__Assignment__
Please write out the final portion of the records below exactly: the line containing "[59,1218,831,1760] [image] ->", every line after it, and nothing else.

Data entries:
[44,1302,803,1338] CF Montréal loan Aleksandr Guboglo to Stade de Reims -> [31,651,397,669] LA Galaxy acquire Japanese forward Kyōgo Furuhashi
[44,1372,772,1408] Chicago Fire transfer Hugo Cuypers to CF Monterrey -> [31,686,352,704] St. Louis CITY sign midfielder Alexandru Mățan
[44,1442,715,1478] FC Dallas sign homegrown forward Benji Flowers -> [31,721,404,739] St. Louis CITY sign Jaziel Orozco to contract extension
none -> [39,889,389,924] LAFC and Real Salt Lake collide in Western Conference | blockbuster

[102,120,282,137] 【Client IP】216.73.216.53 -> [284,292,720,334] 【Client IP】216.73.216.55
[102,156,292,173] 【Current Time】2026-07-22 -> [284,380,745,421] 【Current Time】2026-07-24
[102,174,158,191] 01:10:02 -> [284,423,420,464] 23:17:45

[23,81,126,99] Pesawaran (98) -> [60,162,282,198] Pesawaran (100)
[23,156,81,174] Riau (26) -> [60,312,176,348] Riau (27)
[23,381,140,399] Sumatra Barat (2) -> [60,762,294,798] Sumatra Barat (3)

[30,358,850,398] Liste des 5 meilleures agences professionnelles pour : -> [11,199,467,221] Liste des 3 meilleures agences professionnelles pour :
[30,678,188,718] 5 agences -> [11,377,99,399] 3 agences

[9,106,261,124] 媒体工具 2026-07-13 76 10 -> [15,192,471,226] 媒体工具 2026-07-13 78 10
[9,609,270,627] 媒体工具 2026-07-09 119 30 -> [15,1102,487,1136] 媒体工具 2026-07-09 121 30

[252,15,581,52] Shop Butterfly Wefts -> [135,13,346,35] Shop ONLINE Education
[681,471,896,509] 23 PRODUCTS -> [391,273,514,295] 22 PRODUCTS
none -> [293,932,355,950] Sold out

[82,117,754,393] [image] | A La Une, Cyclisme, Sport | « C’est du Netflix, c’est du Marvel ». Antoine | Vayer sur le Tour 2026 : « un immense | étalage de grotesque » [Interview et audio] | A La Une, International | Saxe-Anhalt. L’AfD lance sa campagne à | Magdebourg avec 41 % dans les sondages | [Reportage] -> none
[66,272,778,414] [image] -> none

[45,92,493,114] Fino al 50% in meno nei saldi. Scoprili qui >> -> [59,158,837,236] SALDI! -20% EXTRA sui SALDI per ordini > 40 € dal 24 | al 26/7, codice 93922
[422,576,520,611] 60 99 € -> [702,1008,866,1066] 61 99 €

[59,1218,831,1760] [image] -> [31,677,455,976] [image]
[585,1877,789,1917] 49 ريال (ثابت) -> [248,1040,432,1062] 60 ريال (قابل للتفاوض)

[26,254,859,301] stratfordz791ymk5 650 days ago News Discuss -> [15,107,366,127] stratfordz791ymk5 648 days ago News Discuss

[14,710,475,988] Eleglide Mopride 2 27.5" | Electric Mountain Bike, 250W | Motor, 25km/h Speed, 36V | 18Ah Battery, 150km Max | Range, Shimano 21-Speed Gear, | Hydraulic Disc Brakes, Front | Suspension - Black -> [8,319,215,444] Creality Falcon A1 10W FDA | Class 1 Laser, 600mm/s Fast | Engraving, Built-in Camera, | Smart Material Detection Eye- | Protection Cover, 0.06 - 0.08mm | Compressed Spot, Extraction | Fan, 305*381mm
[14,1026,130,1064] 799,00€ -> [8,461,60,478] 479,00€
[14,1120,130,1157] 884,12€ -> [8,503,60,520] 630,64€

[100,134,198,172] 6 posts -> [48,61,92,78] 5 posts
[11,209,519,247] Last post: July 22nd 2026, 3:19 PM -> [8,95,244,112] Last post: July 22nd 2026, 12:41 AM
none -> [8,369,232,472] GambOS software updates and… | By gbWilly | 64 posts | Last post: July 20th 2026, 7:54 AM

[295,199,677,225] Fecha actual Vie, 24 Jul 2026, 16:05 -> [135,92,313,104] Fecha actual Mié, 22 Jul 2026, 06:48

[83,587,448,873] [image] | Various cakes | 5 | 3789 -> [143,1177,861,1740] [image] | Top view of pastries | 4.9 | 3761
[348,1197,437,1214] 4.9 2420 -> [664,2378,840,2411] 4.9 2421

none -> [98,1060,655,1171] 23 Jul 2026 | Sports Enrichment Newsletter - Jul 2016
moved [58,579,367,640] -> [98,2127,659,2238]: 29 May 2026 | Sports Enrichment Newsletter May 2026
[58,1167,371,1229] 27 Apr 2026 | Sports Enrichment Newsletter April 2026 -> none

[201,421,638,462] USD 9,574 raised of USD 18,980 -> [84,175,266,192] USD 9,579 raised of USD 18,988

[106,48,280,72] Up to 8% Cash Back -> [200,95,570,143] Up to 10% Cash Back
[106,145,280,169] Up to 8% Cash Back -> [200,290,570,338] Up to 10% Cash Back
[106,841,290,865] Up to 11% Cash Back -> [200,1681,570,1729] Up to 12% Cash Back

__Response to the task__
[59,1218,831,1760] [image] -> [31,677,455,976] [image]
[585,1877,789,1917] 49 ريال (ثابت) -> [248,1040,432,1062] 60 ريال (قابل للتفاوض)

[26,254,859,301] stratfordz791ymk5 650 days ago News Discuss -> [15,107,366,127] stratfordz791ymk5 648 days ago News Discuss

[14,710,475,988] Eleglide Mopride 2 27.5" | Electric Mountain Bike, 250W | Motor, 25km/h Speed, 36V | 18Ah Battery, 150km Max | Range, Shimano 21-Speed Gear, | Hydraulic Disc Brakes, Front | Suspension - Black -> [8,319,215,444] Creality Falcon A1 10W FDA | Class 1 Laser, 600mm/s Fast | Engraving, Built-in Camera, | Smart Material Detection Eye- | Protection Cover, 0.06 - 0.08mm | Compressed Spot, Extraction | Fan, 305*381mm
[14,1026,130,1064] 799,00€ -> [8,461,60,478] 479,00€
[14,1120,130,1157] 884,12€ -> [8,503,60,520] 630,64€

[100,134,198,172] 6 posts -> [48,61,92,78] 5 posts
[11,209,519,247] Last post: July 22nd 2026, 3:19 PM -> [8,95,244,112] Last post: July 22nd 2026, 12:41 AM
none -> [8,369,232,472] GambOS software updates and… | By gbWilly | 64 posts | Last post: July 20th 2026, 7:54 AM

[295,199,677,225] Fecha actual Vie, 24 Jul 2026, 16:05 -> [135,92,313,104] Fecha actual Mié, 22 Jul 2026, 06:48

[83,587,448,873] [image] | Various cakes | 5 | 3789 -> [143,1177,861,1740] [image] | Top view of pastries | 4.9 | 3761
[348,1197,437,1214] 4.9 2420 -> [664,2378,840,2411] 4.9 2421

none -> [98,1060,655,1171] 23 Jul 2026 | Sports Enrichment Newsletter - Jul 2016
moved [58,579,367,640] -> [98,2127,659,2238]: 29 May 2026 | Sports Enrichment Newsletter May 2026
[58,1167,371,1229] 27 Apr 2026 | Sports Enrichment Newsletter April 2026 -> none

[201,421,638,462] USD 9,574 raised of USD 18,980 -> [84,175,266,192] USD 9,579 raised of USD 18,988

[106,48,280,72] Up to 8% Cash Back -> [200,95,570,143] Up to 10% Cash Back
[106,145,280,169] Up to 8% Cash Back -> [200,290,570,338] Up to 10% Cash Back
[106,841,290,865] Up to 11% Cash Back -> [200,1681,570,1729] Up to 12% Cash Back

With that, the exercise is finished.